Collected data entries:
....

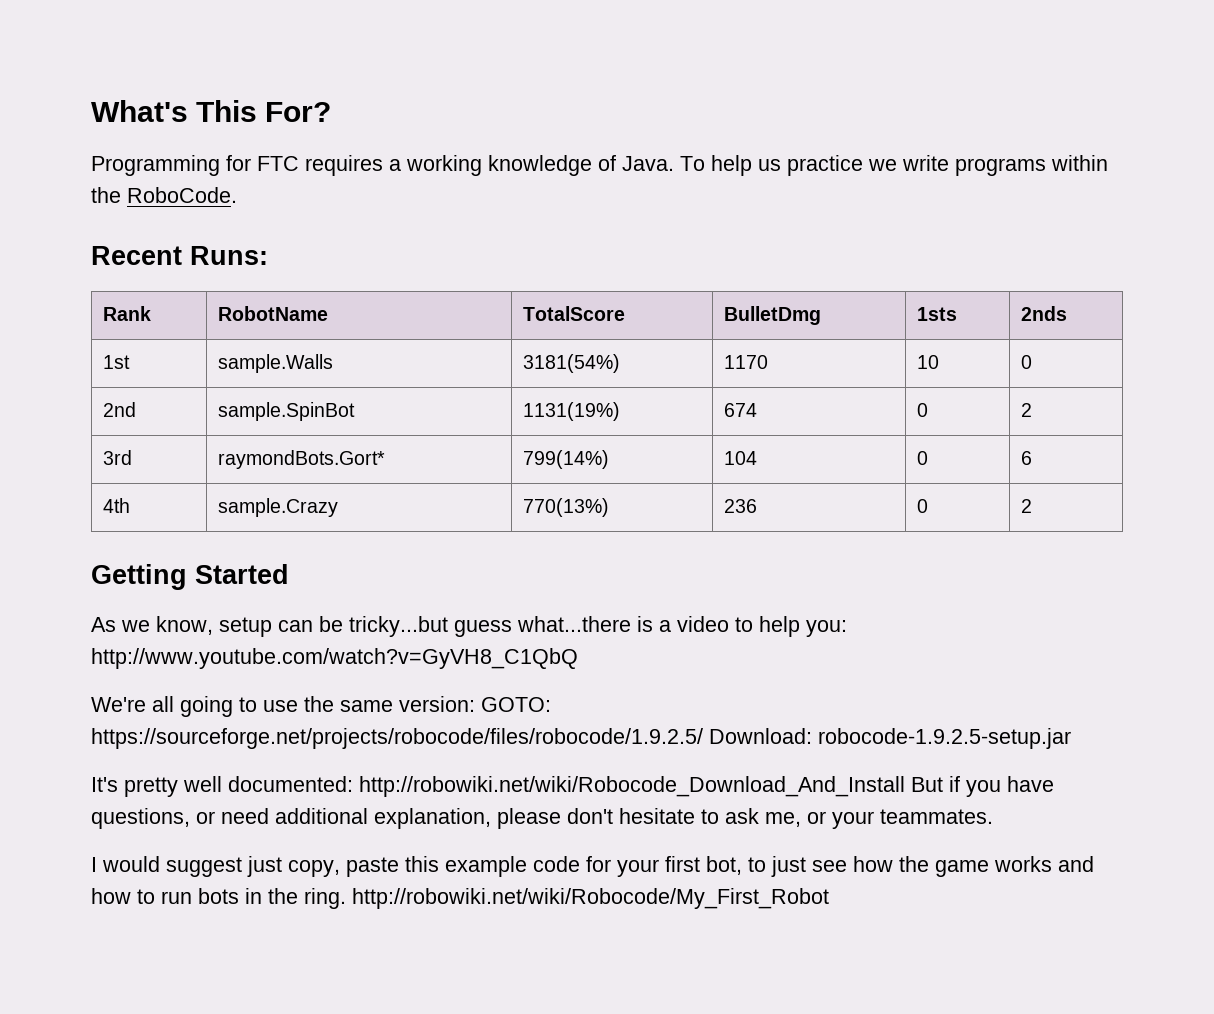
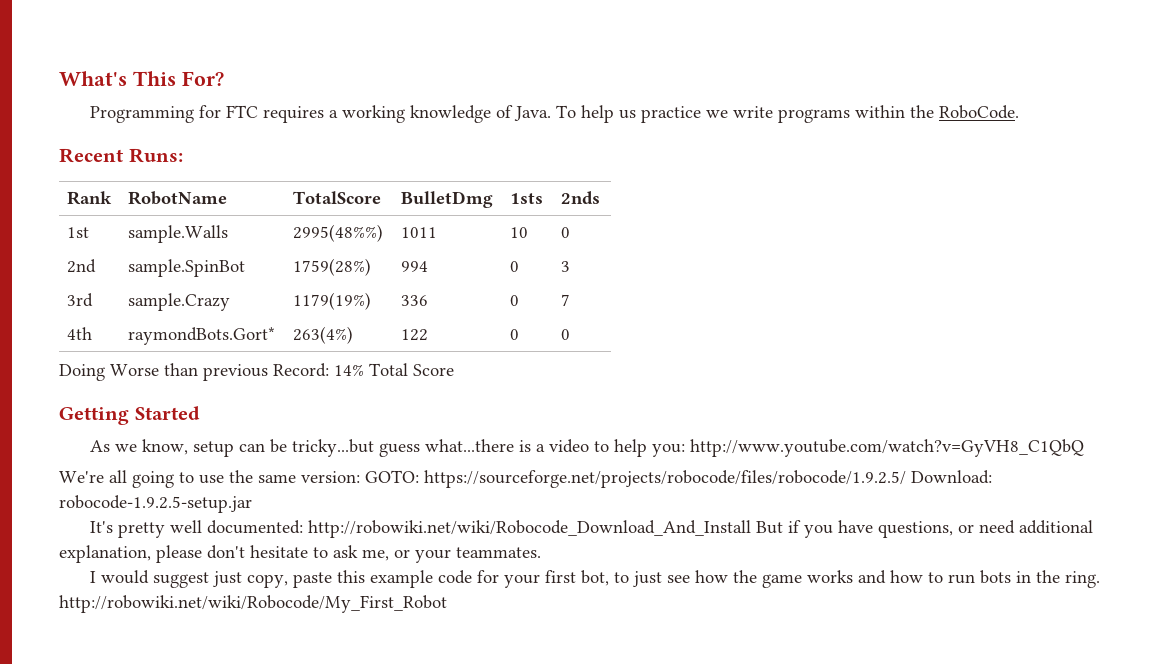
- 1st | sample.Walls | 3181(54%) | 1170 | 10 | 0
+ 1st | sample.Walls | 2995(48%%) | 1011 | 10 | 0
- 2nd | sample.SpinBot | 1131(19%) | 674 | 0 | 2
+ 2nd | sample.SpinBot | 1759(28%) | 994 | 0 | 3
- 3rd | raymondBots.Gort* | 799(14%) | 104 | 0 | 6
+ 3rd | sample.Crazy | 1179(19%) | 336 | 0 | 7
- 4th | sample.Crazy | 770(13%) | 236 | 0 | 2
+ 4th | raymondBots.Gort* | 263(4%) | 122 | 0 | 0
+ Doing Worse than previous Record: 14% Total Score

....

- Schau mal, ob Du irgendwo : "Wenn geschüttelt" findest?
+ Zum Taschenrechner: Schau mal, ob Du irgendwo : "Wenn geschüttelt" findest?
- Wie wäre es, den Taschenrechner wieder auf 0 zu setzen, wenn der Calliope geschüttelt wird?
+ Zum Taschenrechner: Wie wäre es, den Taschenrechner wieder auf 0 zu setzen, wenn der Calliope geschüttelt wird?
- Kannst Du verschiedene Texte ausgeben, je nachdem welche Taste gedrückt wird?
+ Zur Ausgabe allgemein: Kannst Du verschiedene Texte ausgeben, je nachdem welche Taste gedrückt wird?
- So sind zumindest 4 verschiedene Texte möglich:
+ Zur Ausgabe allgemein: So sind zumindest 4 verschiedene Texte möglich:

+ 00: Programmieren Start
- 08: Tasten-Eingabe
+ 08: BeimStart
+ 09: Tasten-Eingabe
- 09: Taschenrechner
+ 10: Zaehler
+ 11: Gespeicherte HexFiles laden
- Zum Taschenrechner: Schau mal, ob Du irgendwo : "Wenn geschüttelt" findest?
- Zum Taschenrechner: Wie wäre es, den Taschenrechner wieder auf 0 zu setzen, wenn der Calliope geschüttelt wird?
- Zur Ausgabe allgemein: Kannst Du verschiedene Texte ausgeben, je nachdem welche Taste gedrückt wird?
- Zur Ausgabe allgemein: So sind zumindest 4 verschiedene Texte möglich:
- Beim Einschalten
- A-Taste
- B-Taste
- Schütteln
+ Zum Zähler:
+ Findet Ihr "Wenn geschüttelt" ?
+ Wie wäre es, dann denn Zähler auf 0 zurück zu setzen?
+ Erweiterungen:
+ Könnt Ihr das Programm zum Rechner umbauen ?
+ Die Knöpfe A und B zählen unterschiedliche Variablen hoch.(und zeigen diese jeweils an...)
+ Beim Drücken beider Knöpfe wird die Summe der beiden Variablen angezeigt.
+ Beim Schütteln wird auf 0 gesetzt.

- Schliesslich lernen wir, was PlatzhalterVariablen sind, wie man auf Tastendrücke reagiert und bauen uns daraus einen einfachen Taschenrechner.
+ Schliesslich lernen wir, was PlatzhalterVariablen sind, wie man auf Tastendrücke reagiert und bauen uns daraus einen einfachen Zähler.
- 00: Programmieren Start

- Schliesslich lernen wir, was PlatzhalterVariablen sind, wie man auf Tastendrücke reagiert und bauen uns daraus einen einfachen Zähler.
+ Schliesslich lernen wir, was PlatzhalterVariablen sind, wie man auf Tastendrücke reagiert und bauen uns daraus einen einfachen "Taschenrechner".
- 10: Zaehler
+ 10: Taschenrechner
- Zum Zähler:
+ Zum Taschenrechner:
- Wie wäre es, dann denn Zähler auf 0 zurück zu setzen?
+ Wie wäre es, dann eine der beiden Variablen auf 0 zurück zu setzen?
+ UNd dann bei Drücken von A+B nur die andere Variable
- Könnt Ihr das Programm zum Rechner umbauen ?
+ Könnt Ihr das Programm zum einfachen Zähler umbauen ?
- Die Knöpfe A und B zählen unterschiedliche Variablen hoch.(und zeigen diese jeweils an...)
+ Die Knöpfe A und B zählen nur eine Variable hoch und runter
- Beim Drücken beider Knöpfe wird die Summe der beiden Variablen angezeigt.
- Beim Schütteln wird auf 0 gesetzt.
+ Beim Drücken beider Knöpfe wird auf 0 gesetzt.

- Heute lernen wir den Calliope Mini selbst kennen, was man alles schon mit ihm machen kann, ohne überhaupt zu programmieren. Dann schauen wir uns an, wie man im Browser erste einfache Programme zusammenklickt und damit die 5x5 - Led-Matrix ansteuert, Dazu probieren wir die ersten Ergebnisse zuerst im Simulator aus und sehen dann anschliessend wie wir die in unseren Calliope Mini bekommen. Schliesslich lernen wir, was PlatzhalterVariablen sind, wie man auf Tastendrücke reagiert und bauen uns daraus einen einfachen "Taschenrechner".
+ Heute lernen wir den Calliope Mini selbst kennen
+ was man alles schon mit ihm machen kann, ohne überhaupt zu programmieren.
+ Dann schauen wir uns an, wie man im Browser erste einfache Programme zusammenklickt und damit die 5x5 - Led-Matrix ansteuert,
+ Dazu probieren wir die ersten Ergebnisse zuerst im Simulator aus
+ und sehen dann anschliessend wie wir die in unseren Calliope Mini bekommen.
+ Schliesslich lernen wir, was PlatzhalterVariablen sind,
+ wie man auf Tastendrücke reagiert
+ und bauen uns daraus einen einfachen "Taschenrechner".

....

Return the lines above that include the string "unterschiedliche".

#### [EXERCISE RESPONSE]
+ Die Knöpfe A und B zählen unterschiedliche Variablen hoch.(und zeigen diese jeweils an...)
- Die Knöpfe A und B zählen unterschiedliche Variablen hoch.(und zeigen diese jeweils an...)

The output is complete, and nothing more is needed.